[[ Source records, beginning ]]
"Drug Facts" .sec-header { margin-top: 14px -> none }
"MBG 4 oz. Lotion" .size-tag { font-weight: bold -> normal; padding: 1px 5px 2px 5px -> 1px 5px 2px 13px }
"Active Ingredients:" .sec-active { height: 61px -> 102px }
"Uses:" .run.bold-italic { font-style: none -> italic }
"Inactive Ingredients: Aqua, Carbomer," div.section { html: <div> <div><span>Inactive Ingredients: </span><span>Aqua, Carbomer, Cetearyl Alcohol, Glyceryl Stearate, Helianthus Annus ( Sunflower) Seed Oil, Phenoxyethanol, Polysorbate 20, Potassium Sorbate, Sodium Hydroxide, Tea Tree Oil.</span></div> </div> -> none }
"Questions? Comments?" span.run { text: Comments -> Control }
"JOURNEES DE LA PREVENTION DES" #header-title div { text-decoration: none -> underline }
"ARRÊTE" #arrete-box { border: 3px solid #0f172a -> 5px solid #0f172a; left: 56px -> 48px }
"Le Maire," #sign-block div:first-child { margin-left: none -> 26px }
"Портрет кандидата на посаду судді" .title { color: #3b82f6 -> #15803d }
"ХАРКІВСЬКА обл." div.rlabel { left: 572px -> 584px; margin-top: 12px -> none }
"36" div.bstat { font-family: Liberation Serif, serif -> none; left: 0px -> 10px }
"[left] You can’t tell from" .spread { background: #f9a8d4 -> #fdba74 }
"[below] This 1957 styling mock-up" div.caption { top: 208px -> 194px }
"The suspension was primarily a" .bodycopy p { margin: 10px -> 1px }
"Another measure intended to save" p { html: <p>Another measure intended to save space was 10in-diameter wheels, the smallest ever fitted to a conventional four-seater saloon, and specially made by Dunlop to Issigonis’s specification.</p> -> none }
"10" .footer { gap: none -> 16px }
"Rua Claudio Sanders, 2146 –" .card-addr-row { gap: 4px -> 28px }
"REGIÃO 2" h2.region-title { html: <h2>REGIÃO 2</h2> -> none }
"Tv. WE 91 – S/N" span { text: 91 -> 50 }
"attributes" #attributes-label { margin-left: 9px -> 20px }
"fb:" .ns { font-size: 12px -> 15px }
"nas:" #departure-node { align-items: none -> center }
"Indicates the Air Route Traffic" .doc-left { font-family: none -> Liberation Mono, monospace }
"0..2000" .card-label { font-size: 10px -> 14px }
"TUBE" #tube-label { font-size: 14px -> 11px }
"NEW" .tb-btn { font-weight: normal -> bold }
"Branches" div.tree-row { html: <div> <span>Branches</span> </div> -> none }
[[ Source records, end ]]
| Task prompt |
The expected answer is an exact copy of the lines above, beginning at the line with "html: <h2>REGIÃO 2</h2>" and ending at the line with "font-weight: normal ->", with both ends in.

| Answer below |
"REGIÃO 2" h2.region-title { html: <h2>REGIÃO 2</h2> -> none }
"Tv. WE 91 – S/N" span { text: 91 -> 50 }
"attributes" #attributes-label { margin-left: 9px -> 20px }
"fb:" .ns { font-size: 12px -> 15px }
"nas:" #departure-node { align-items: none -> center }
"Indicates the Air Route Traffic" .doc-left { font-family: none -> Liberation Mono, monospace }
"0..2000" .card-label { font-size: 10px -> 14px }
"TUBE" #tube-label { font-size: 14px -> 11px }
"NEW" .tb-btn { font-weight: normal -> bold }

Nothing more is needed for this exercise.